» Source information
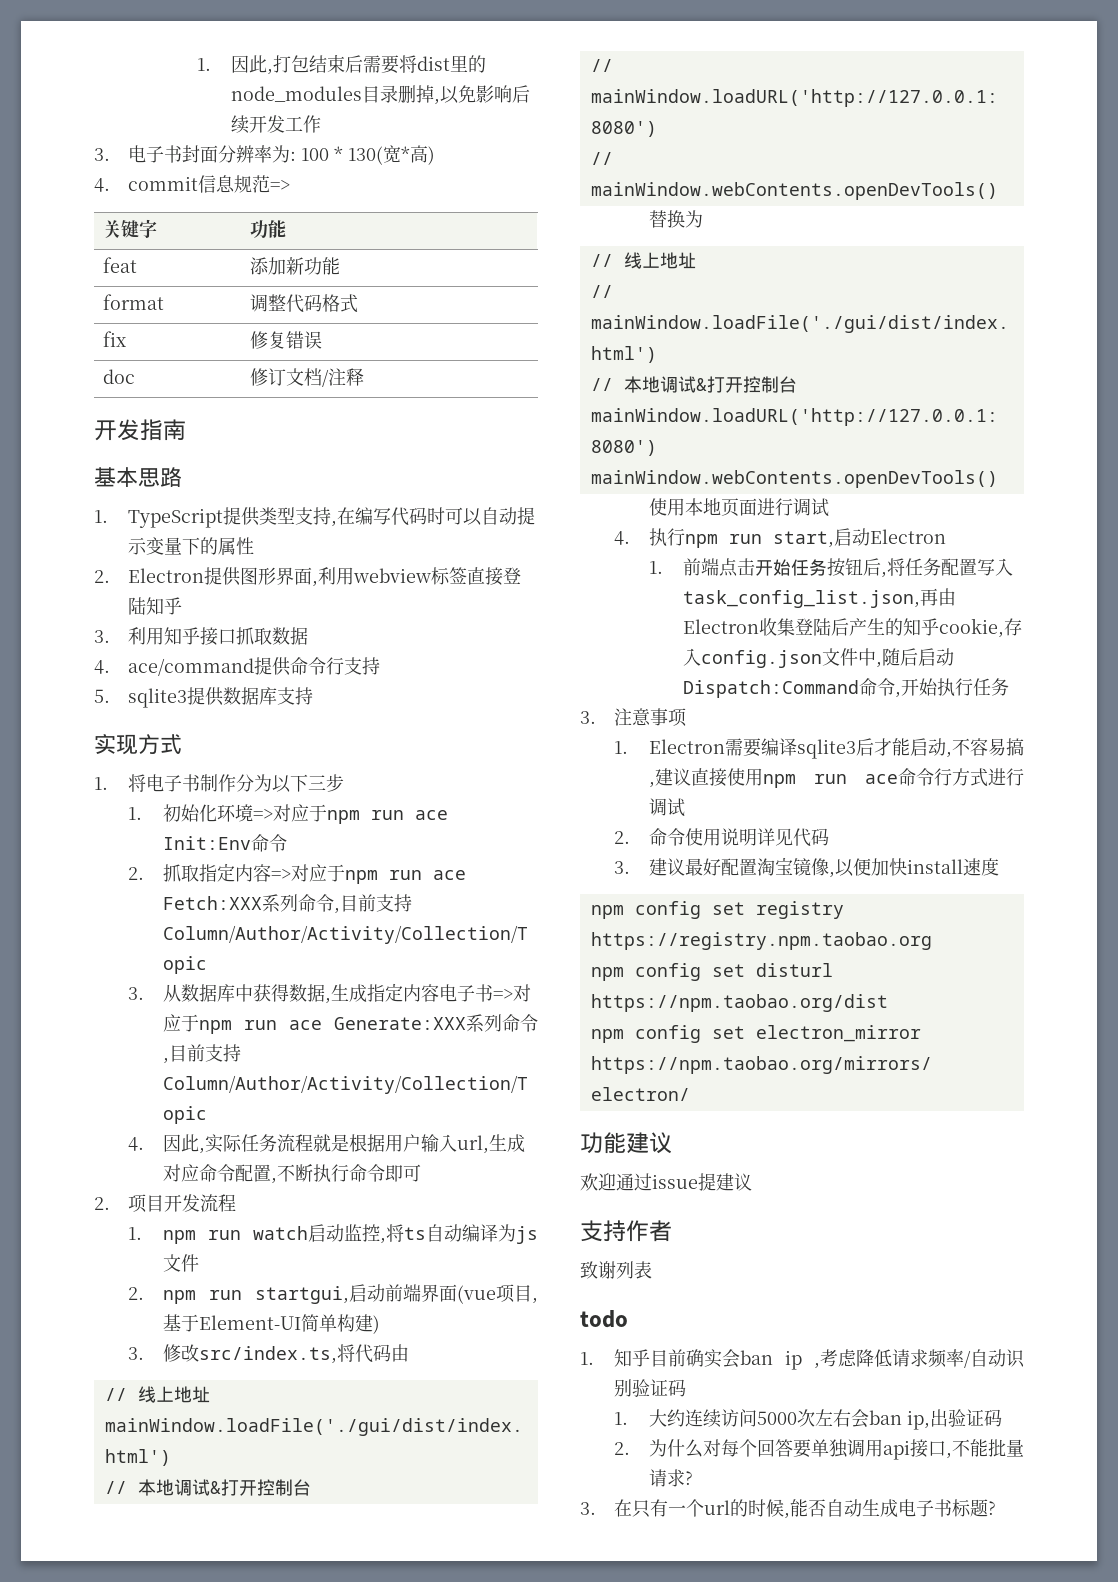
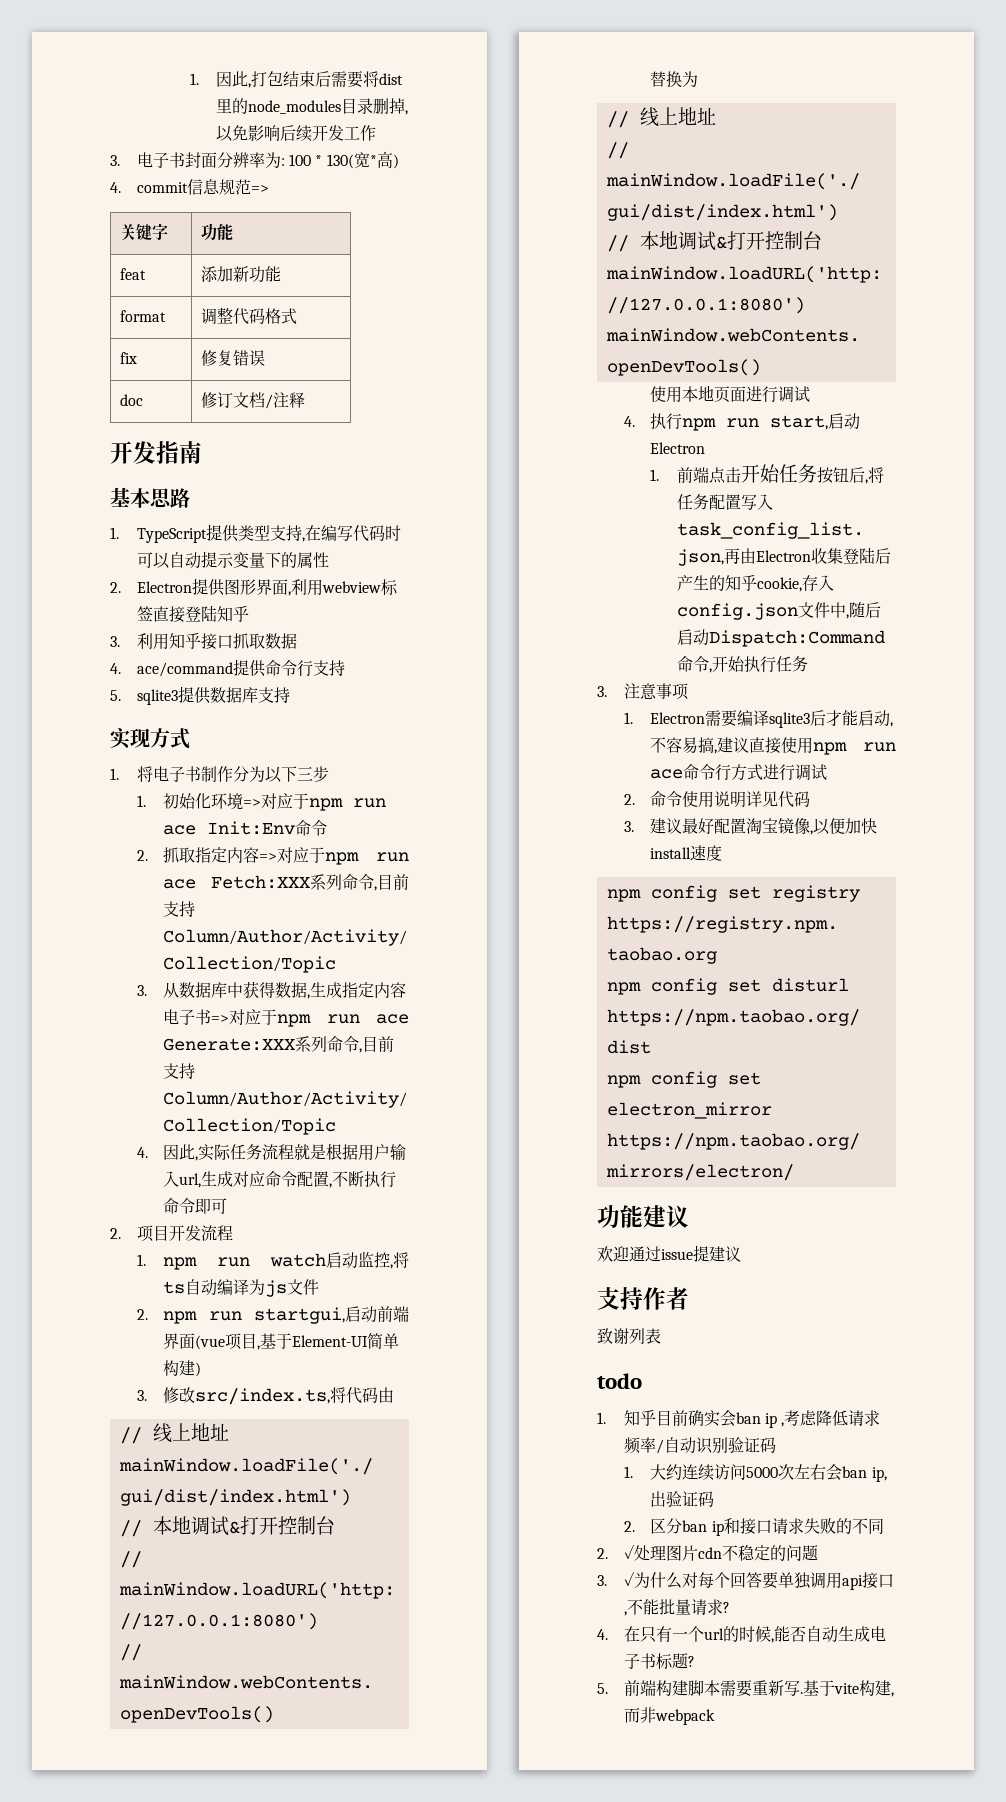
(631, 1448) none -> [650,1518,884,1536] [597,1544,818,1561] [597,1571,634,1586] 区分ban ip和接口请求失败的不同 // 2. ✓处理图片cdn不稳定的问题 // 3. ✓
[580,1502,596,1515] 3. -> [597,1629,608,1640] 4.
(997, 1508) none -> [597,1680,894,1697] [623,1707,715,1725] // 5.前端构建脚本需要重新写.基于vite构建,而非webpack

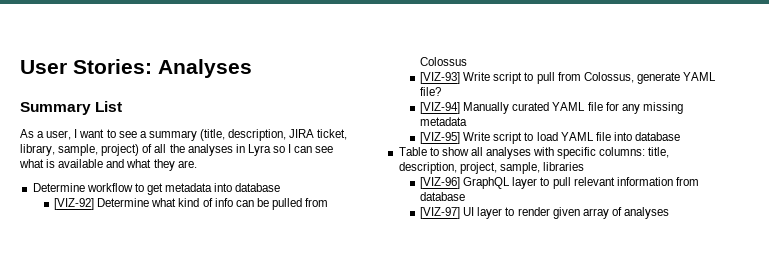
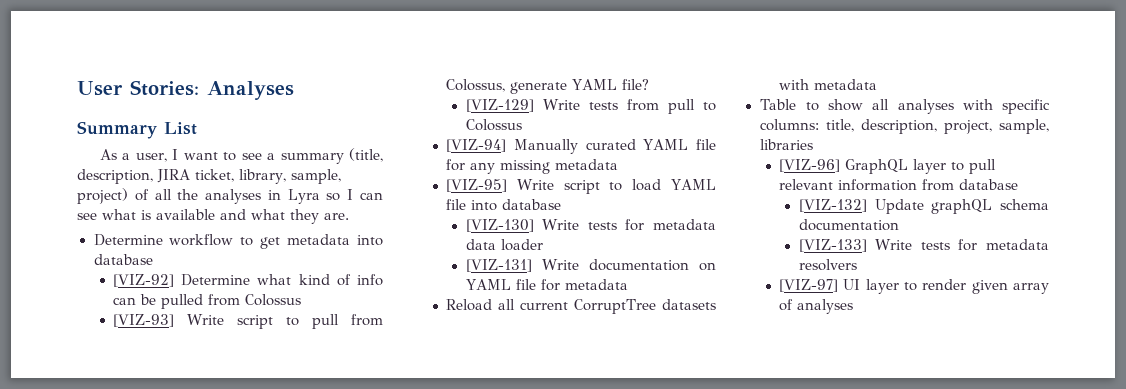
(442, 91) none -> [465,99,716,114] [465,119,522,131] // [VIZ-129] Write tests from pull to Colossus
(680, 136) none -> [465,219,716,232] [465,239,543,251] [465,259,716,272] [465,279,628,291] [446,299,716,314] [779,79,878,90] // [VIZ-130] Write tests for metadata data loader // [VIZ-131] Write documentation on YAML file for metadata // Reload all current CorruptTree datasets with metadata
(466, 196) none -> [798,199,1049,214] [798,219,899,231] [798,239,1049,252] [798,259,857,271] // [VIZ-132] Update graphQL schema documentation // [VIZ-133] Write tests for metadata resolvers

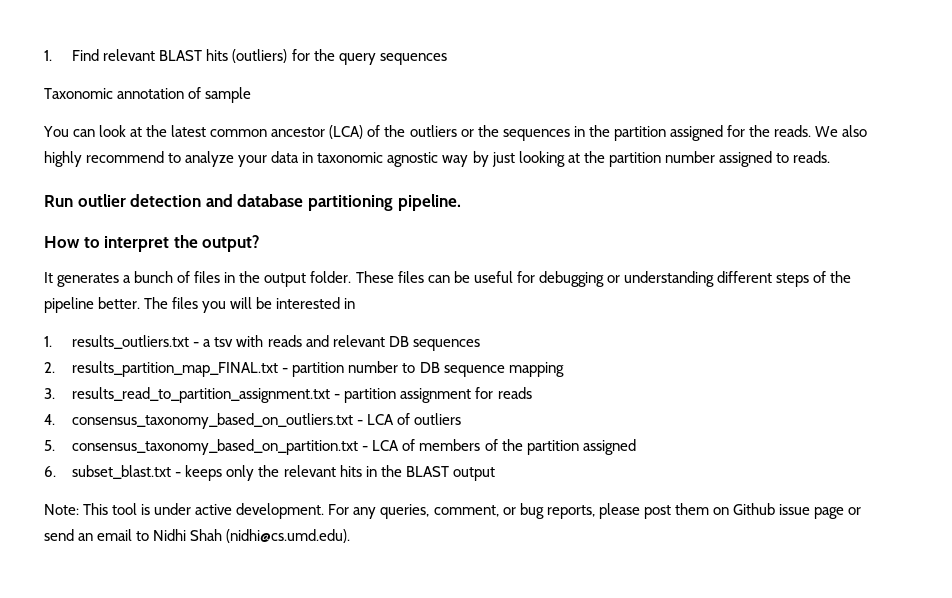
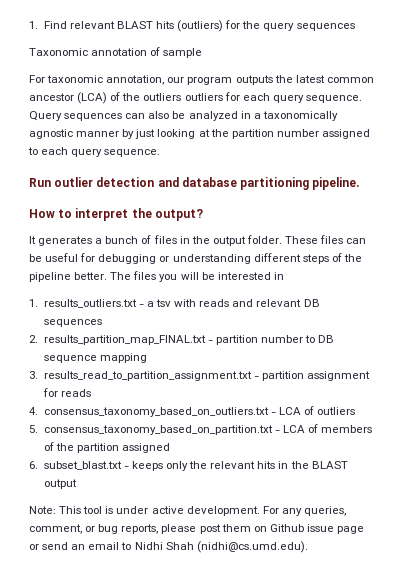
[43,125,143,137] You can look at -> [29,75,273,85] For taxonomic annotation, our program outputs
[460,125,868,141] [44,151,469,167] or the sequences in the partition assigned for the reads. We also highly recommend to analyze your data in taxonomic agnostic way -> [184,92,362,103] [29,111,338,121] [29,129,120,139] outliers for each query sequence. Query sequences can also be analyzed in a taxonomically agnostic manner
[792,151,830,163] reads. -> [41,147,161,157] each query sequence.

» Requirement
Output precisely the lines in the material above from the line containing "(680, 136) none" through its last line, and omit pictures.

» Written solution
(680, 136) none -> [465,219,716,232] [465,239,543,251] [465,259,716,272] [465,279,628,291] [446,299,716,314] [779,79,878,90] // [VIZ-130] Write tests for metadata data loader // [VIZ-131] Write documentation on YAML file for metadata // Reload all current CorruptTree datasets with metadata
(466, 196) none -> [798,199,1049,214] [798,219,899,231] [798,239,1049,252] [798,259,857,271] // [VIZ-132] Update graphQL schema documentation // [VIZ-133] Write tests for metadata resolvers

[43,125,143,137] You can look at -> [29,75,273,85] For taxonomic annotation, our program outputs
[460,125,868,141] [44,151,469,167] or the sequences in the partition assigned for the reads. We also highly recommend to analyze your data in taxonomic agnostic way -> [184,92,362,103] [29,111,338,121] [29,129,120,139] outliers for each query sequence. Query sequences can also be analyzed in a taxonomically agnostic manner
[792,151,830,163] reads. -> [41,147,161,157] each query sequence.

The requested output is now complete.